→ **Instructions to follow**: Write out each entry below exactly. Do not include the images.

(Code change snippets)
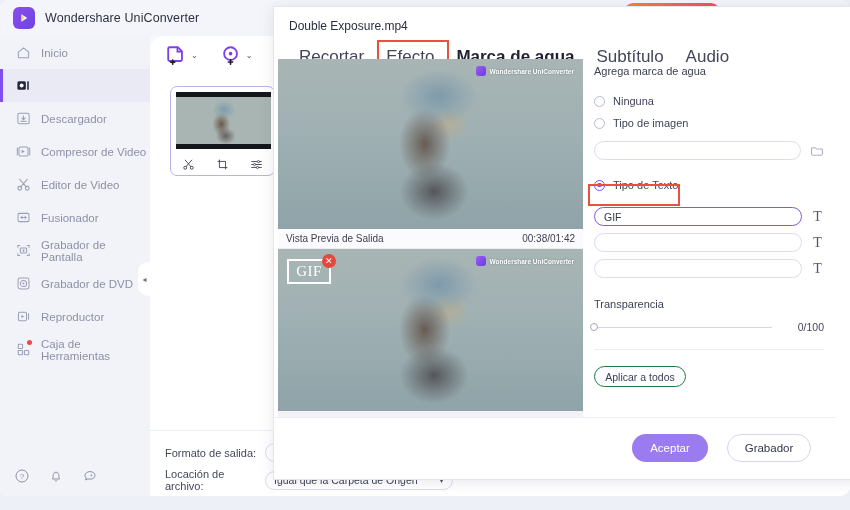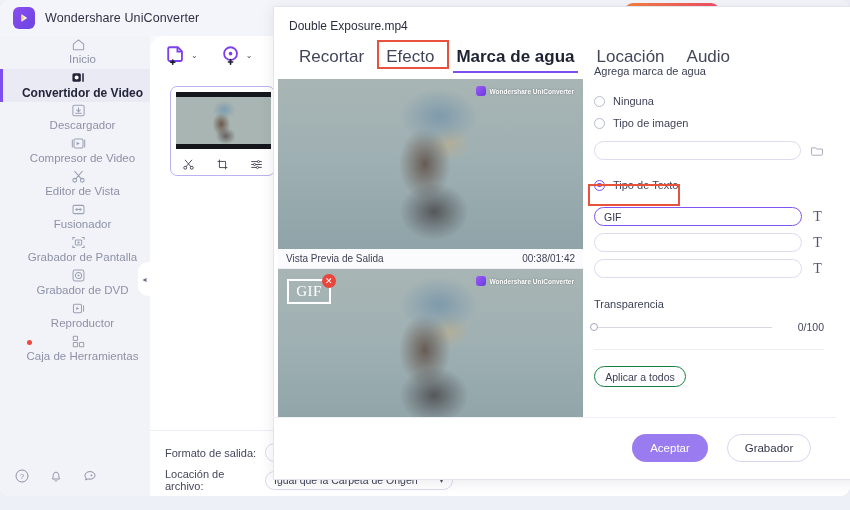"Inicio" .nav-item { flex-direction: column -> none }
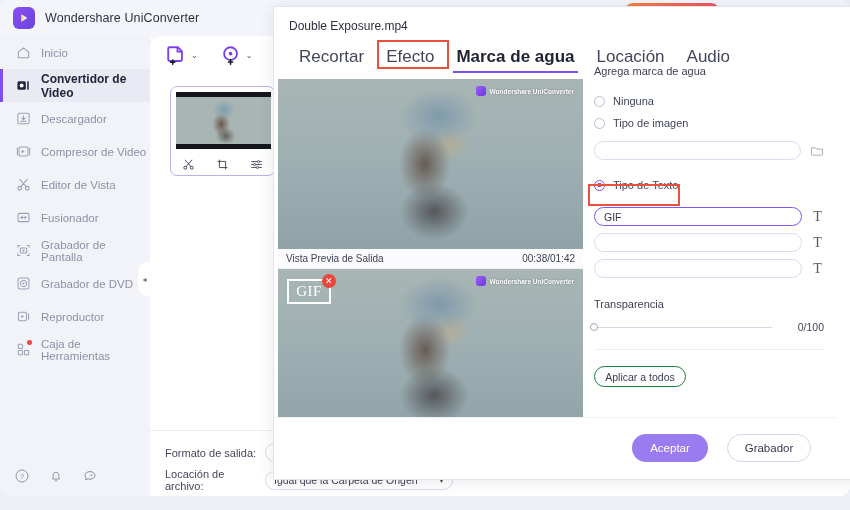"Locación" span { text: Locación -> Subtítulo }
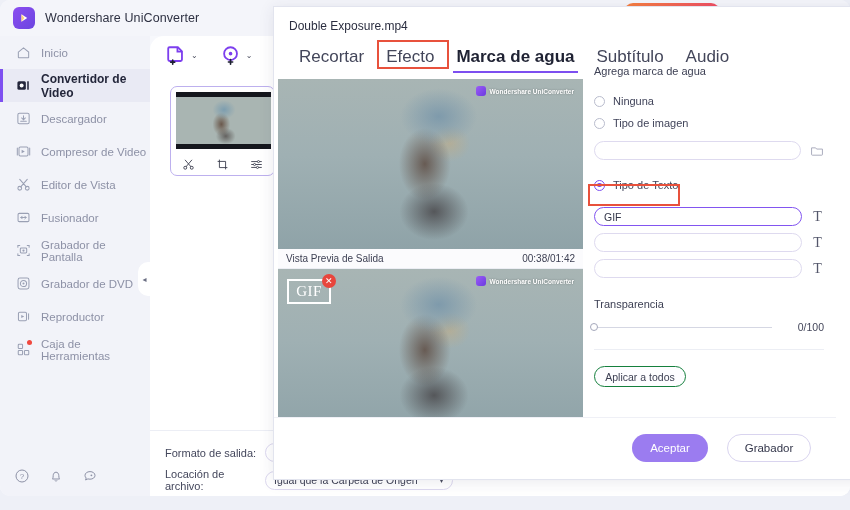"Convertidor de Video" span { html: <span>Convertidor de Video</span> -> none }
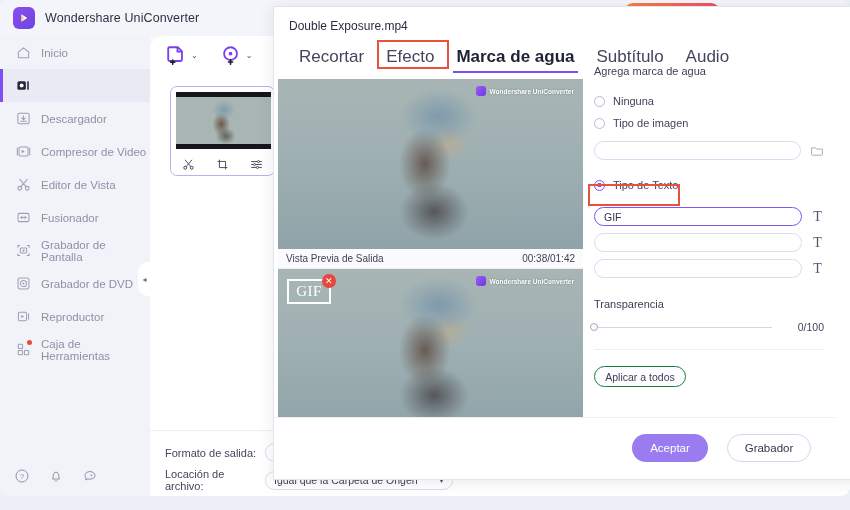"Editor de Vista" span { text: Vista -> Video }
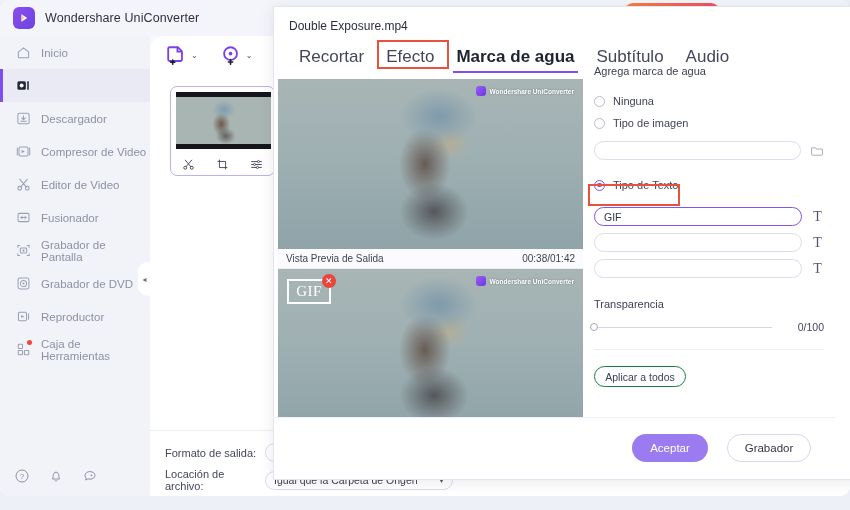"Vista Previa de Salida" .preview-col { margin-top: 20px -> none }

→ **Problem solution**:
"Inicio" .nav-item { flex-direction: column -> none }
"Locación" span { text: Locación -> Subtítulo }
"Convertidor de Video" span { html: <span>Convertidor de Video</span> -> none }
"Editor de Vista" span { text: Vista -> Video }
"Vista Previa de Salida" .preview-col { margin-top: 20px -> none }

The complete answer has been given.